The diagram below, taken from the paper, shows a small, but functional ecological system in which two primary producer species (plants P1 and P2) compete and are consumed by two primary consumers (C1 and C2), themselves consumed by predators (C3, C4) which are prey to the top predator C5. Consumers C1 and C4 also function as seed dispersers (e.g. pollination or squirrels hiding nuts), i.e. facilitators. All the organisms produce nitrogen rich waste (a surrogate for all the nutrients needed by the plants). The identity of the species does not matter and many systems like this (though richer and more complicated in practice) can be found in nature, because it is the functions that define the system. Indeed species are substitutable and their role is to perform the required functions. The system is autocatalytic in the sense that each part of it promotes the functioning of each other part via its functional action as part of the whole. Obviously plants feed consumers and lower trophic consumers feed their predators, but some consumers promote the growth of the plant populations by facilitating their reproduction and providing accessible nutrients in waste for recycling. The higher predators function as regulators - important in keeping the system within the limits of its elasticity, preventing catastrophic instability. What is missing here are the recycling community of organisms and the regulating parasites, but this little system is enough to illustrate the point.

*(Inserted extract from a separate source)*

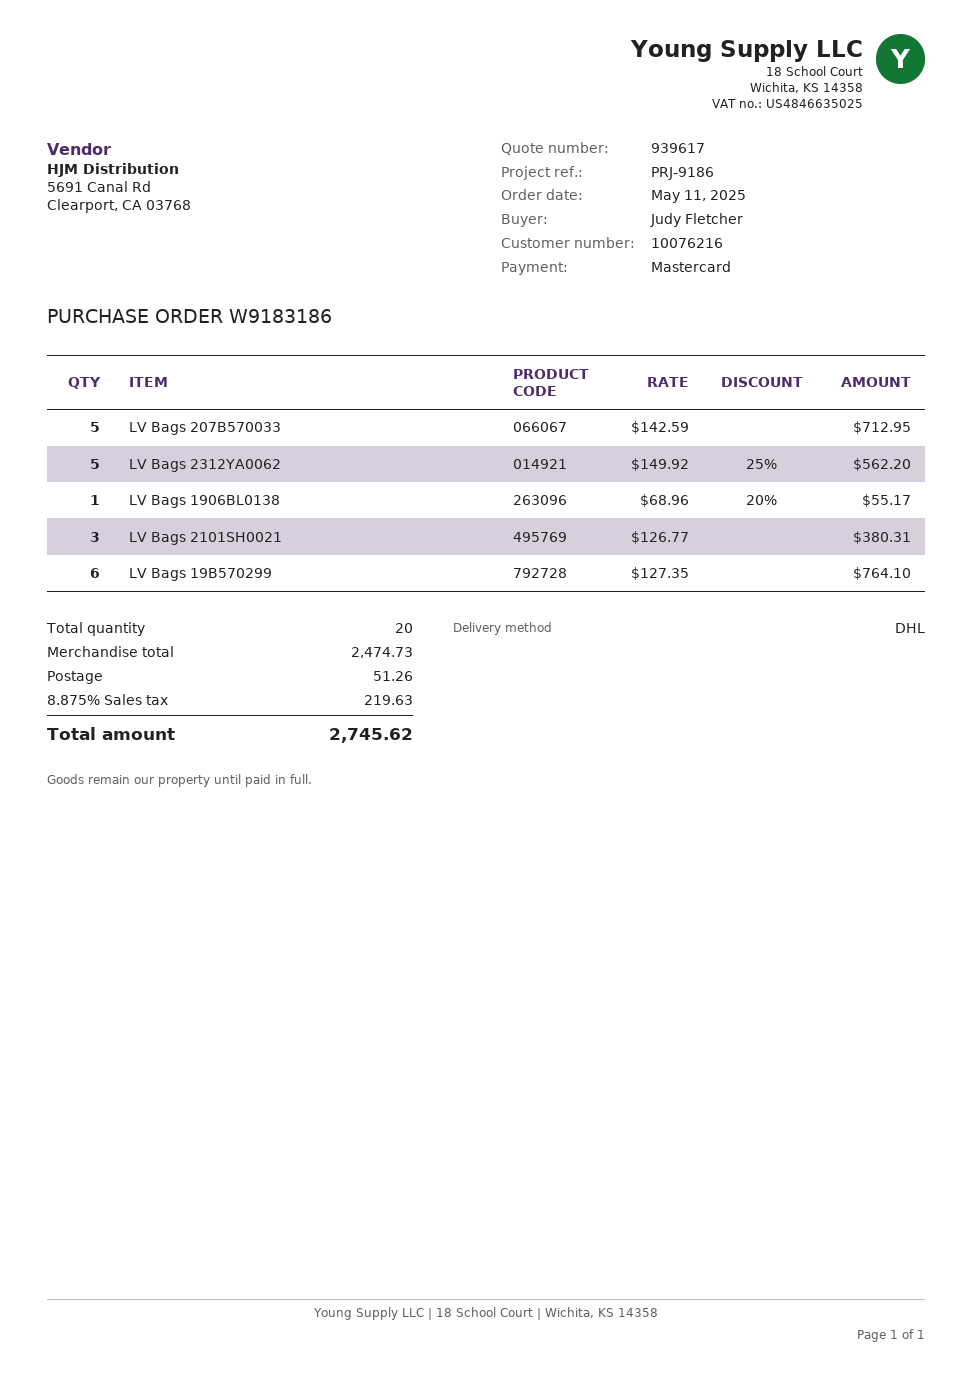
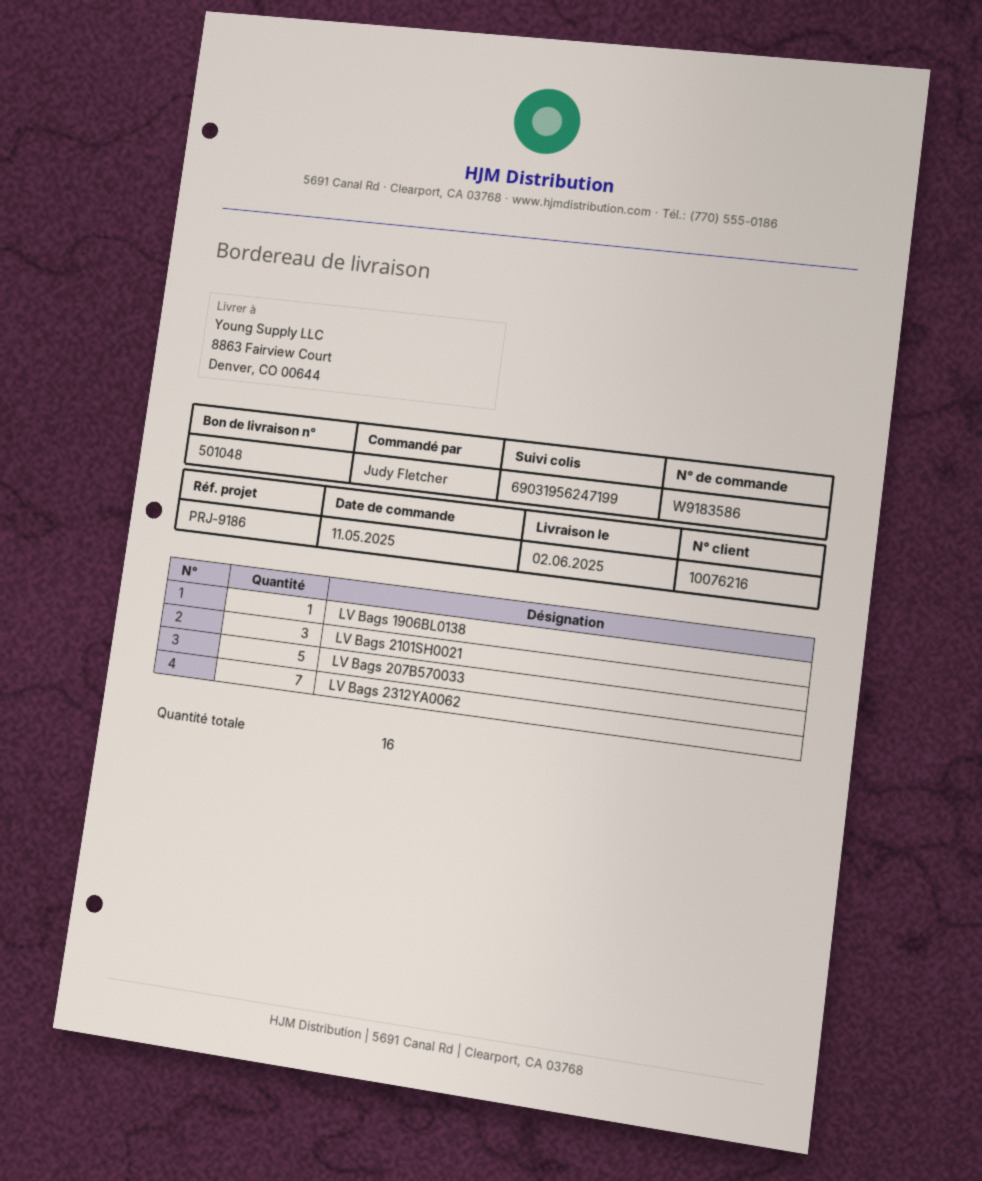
order number: W9183186 -> W9183586
LV Bags 2312YA0062: 5 -> 7
LV Bags 19B570299: 6 -> none
total quantity: 20 -> 16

The ecological autocatalysis is emphasised by the dependencies illustrated in the next diagram (also from Farnsworth et al. 2017). We see first the flow of nutrients (x) [the dot on top denotes the time-derivative, so flow rate] as it promotes the function of facilitating reproduction (R), hence catalysing the plant production process. Then combining nutrient flow with this reproductive facilitation promotes carbon flow through the system (C). The carbon flow combined with R and nutrient flow promote the growth of biomass in the whole system (B), i.e. these flows catalyse growth throughout the system. Finally, growth of biomass increases the production nutrients (as waste) which increased the nutrient flow that enters as the starting point of the first diagram. Every part of the system makes a (catalytic) contribution to every other part and, more importantly, to the whole, with the result that biomass of the whole is increased. Indeed, it could be concluded that the function of the whole to which each component contributes is the production of biomass - and this was suggested as the overall master function of an ecological community, and in fact, of life overall.
Farnsworth, K.D.; Albantakis, L.; Caruso, T. (2017). Unifying concepts of biological function from molecules to ecosystems. Oikos, doi: 10.1111/oik.04171.